Le mobile, nouveau moyen de paiement sans contact

Le paiement par mobile fonctionne via une application de paiement bancaire sur le téléphone portable de l’usager. L’application smartphone repose sur le principe de la dématérialisation de la carte bancaire : L’utilisateur enregistre sa carte bleue dans son application pour ensuite utiliser son mobile comme une carte sans-contact. Ainsi, il est maintenant possible de régler ses achats en approchant simplement son téléphone à 4cm d’un terminal compatible. Cette méthode de règlement est compatible aujourd’hui avec toutes les cartes bancaires, hormis les cartes prépayées et les cartes plus anciennes. Le paiement sans-contact via mobile est disponible pour tout type d’achat, quel que soit le montant, à partir du moment où le commerçant possède un dispositif compatible. Cependant, pour des raisons de sécurité, le terminal vous demandera d’indiquer le code PIN de votre carte bleue si l’achat représente une somme supérieure à 20€.

Cette solution combine souplesse (pas de montant minimum d’achat à l’inverse d’un règlement en carte bancaire normal et pas de montant maximum) et simplicité (plus besoin de carte bancaire ni d’espèce, le téléphone suffit). Ce mode de paiement promet une sécurité d’achat identique à celle d’un paiement par carte bancaire. Les smartphones utilisés contiennent une puce avec un niveau très élevé de cryptographie. En complément, pour prévenir l’utilisation du sans-contact en cas de vol, le montant d’achats consécutifs possibles est limité entre 50€ et 100€ selon les banques. Cela signifie qu’au-delà de ce montant, le terminal vous demandera de saisir votre code confidentiel, peu importe le montant. Bien entendu, les droits sur l’utilisation du paiement par mobile s’arrêtent instantanément si vous faite opposition à votre carte.

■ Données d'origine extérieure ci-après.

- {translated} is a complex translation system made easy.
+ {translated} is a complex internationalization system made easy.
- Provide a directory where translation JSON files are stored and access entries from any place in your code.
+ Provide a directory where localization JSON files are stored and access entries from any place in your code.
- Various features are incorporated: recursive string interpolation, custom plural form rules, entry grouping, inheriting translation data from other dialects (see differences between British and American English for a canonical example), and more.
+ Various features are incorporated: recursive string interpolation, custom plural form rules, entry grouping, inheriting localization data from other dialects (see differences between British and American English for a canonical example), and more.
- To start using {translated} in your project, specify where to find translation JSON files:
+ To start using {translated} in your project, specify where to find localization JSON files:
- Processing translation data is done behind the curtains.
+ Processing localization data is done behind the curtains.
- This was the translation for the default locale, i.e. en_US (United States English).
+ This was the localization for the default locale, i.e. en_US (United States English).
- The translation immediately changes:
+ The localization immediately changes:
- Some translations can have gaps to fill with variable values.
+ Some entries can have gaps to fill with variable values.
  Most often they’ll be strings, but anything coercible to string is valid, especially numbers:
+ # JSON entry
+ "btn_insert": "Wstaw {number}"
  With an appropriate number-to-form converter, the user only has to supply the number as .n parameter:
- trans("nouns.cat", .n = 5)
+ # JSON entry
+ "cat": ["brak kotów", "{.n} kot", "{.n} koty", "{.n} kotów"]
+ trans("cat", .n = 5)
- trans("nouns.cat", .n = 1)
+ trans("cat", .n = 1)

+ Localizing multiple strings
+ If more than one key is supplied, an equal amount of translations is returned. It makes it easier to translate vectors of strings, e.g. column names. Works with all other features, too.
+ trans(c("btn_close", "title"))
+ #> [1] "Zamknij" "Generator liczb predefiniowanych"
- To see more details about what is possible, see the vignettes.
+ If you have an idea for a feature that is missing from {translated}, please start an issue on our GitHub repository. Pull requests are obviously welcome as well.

L’arrivée du paiement par mobile en France

Présent en Europe et aux Etats-Unis, le paiement par mobile fait de plus en plus parler de lui. En France, les premières applications de paiement voient le jour depuis peu. Cette insertion n’était pourtant pas gagnée, les producteurs et promoteurs ont dû adapter l’outil aux besoins des européens. Aux Etats-Unis, l’emprise s’est faite assez rapidement puisque les américains disposent généralement de beaucoup de cartes et que celles-ci n’offrent pas la même sécurité qu’en Europe : Il n’y a pas de codes confidentiels sur les cartes américaines. A l’inverse, en Europe, les utilisateurs ne sont pas encombrés par leurs cartes, qui par ailleurs sont plus sécurisées. Ainsi, il a fallu prouver aux européens que le paiement via mobile apporte une réelle valeur ajoutée. Pour ce faire, la plupart des applications permettent notamment la gestion de coupons de réduction et de carte de fidélité, l’utilisation de promotions exceptionnelles, ou encore le règlement multidevises.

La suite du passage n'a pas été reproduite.